Segment Start: Source information
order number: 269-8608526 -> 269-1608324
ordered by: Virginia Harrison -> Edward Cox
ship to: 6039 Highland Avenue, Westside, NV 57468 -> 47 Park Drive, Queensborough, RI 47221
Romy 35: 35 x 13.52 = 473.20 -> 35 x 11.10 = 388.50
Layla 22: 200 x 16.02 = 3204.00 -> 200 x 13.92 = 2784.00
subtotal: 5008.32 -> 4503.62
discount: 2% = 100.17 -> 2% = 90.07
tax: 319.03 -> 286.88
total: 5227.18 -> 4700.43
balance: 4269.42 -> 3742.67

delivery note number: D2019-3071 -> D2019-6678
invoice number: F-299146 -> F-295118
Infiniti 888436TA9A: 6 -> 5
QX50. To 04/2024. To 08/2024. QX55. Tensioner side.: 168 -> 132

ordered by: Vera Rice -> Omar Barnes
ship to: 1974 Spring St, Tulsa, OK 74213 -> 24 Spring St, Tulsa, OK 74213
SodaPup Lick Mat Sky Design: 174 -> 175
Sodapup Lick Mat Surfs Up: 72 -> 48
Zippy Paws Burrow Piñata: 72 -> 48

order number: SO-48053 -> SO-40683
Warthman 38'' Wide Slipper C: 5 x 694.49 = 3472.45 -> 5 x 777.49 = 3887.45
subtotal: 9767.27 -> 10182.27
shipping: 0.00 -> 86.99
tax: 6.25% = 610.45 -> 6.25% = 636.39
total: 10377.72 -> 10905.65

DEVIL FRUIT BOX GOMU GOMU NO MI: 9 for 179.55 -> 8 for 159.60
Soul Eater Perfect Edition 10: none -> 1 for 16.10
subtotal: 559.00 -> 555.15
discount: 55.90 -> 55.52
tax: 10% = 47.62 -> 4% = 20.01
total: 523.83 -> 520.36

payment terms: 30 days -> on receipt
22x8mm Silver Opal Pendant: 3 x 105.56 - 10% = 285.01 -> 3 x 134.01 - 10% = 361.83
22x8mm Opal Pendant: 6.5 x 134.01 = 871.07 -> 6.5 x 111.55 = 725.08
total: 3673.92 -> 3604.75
Segment End: Source information
**Work request:**
All that belongs in the answer is the lines from the start of the entries above through the line containing "DEVIL FRUIT BOX", each given exactly.

**Completed task:**
order number: 269-8608526 -> 269-1608324
ordered by: Virginia Harrison -> Edward Cox
ship to: 6039 Highland Avenue, Westside, NV 57468 -> 47 Park Drive, Queensborough, RI 47221
Romy 35: 35 x 13.52 = 473.20 -> 35 x 11.10 = 388.50
Layla 22: 200 x 16.02 = 3204.00 -> 200 x 13.92 = 2784.00
subtotal: 5008.32 -> 4503.62
discount: 2% = 100.17 -> 2% = 90.07
tax: 319.03 -> 286.88
total: 5227.18 -> 4700.43
balance: 4269.42 -> 3742.67

delivery note number: D2019-3071 -> D2019-6678
invoice number: F-299146 -> F-295118
Infiniti 888436TA9A: 6 -> 5
QX50. To 04/2024. To 08/2024. QX55. Tensioner side.: 168 -> 132

ordered by: Vera Rice -> Omar Barnes
ship to: 1974 Spring St, Tulsa, OK 74213 -> 24 Spring St, Tulsa, OK 74213
SodaPup Lick Mat Sky Design: 174 -> 175
Sodapup Lick Mat Surfs Up: 72 -> 48
Zippy Paws Burrow Piñata: 72 -> 48

order number: SO-48053 -> SO-40683
Warthman 38'' Wide Slipper C: 5 x 694.49 = 3472.45 -> 5 x 777.49 = 3887.45
subtotal: 9767.27 -> 10182.27
shipping: 0.00 -> 86.99
tax: 6.25% = 610.45 -> 6.25% = 636.39
total: 10377.72 -> 10905.65

DEVIL FRUIT BOX GOMU GOMU NO MI: 9 for 179.55 -> 8 for 159.60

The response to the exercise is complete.